Thank you. Good morning, everyone. We're pleased you could join us for Canadian Utilities Q3 2022 conference call. With me today is Executive Vice President and Chief Financial Officer, Brian Shkrobot, and Executive Vice President, Corporate Development, Bob Myles. Bob leads Canadian Utilities' non-regulated energy infrastructure business. Before we move into our formal agenda, I would like to take a moment to acknowledge the numerous traditional territories and homelands on which our global facilities are located. Today, we're speaking to you from our ATCO Park head office in Calgary, which is located in Treaty 7 region. This is the ancestral territory of the Blackfoot Confederacy, comprised of the Siksika, Kainai, and Piikani nations, the Tsuut'ina Nation, and the Stoney Nakoda Nations that include the Chiniki, Bearspaw, and Goodstoney First Nations. The city of Calgary is also home to the Métis Nation of Alberta, Region Three.

We honor and respect the diverse history, languages, ceremonies, and culture of the Indigenous peoples who call these areas home. Brian will begin today with some opening comments on recent company developments and our financial results, followed by an update from Bob on our energy transition strategy. Following these prepared remarks, we will take questions from the investment community. Please note that a replay of the conference call and a transcript will be available on our website at canadianutilities.com and can be found in the investor section under the heading Events and Presentations.

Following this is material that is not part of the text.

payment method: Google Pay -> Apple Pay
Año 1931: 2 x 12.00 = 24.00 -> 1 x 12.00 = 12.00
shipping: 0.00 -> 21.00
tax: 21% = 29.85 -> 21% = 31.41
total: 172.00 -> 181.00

I'd like to remind you all that our remarks today will include forward-looking statements which are subject to important risks and uncertainties. For more information on these risks and uncertainties, please see the reports filed by Canadian Utilities with the Canadian securities regulators.

Finally, I'd like to point out that during this presentation we may refer to certain non-GAAP and segment measures, such as adjusted earnings, adjusted earnings per share, and capital investment. These measures do not have any standardized meaning under IFRS, and as a result, they may not be comparable to similar measures presented in other entities. Now I'll turn the call over to Brian for his opening remarks.

Brian Shkrobot
EVP and CFO, Canadian Utilities

Thanks, Colin, and good morning, everyone. Thank you all very much for joining us today for our Q3 2022 conference call. As Colin mentioned, I plan to run through some of our financial results for the quarter and provide some business updates. I'll turn the call over to Bob, who will update you on the significant progress made in our energy transition strategy, including the recently announced acquisition of Suncor's renewable generation portfolio that we are very excited about. Starting with the financial results, Canadian Utilities achieved adjusted earnings of CAD 120 million or CAD 0.45 per share in the Q3 of this year. This is CAD 32 million or CAD 0.12 per share higher than the Q3 of 2021.

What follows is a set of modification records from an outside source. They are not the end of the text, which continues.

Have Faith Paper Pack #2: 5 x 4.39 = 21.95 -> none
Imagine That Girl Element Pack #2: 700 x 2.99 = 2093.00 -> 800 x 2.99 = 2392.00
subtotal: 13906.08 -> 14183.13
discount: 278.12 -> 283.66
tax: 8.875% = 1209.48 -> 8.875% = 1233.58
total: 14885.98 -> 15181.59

This CAD 32 million increase in the Q3 year-over-year earnings was primarily driven by a continuation of many of the same trends we highlighted in our second-quarter conference call, such as a strong performance in our utilities. Our international natural gas distribution business in Australia continued to benefit from strong operating performance and favorable CPI indexing in the Q3. When we hosted our second-quarter conference call in July, forecasts at that time suggested the 2022 annual Australian CPI would reach approximately 6%. Today, these forecasts are suggesting full-year CPI is likely to rise higher to more than 7%. We expect this continued rise in inflation to drive strong earnings throughout the remainder of this year. Looking ahead to 2023, estimates suggest Australian CPI will begin to trend downward to more normal levels in the, say, the 3% range.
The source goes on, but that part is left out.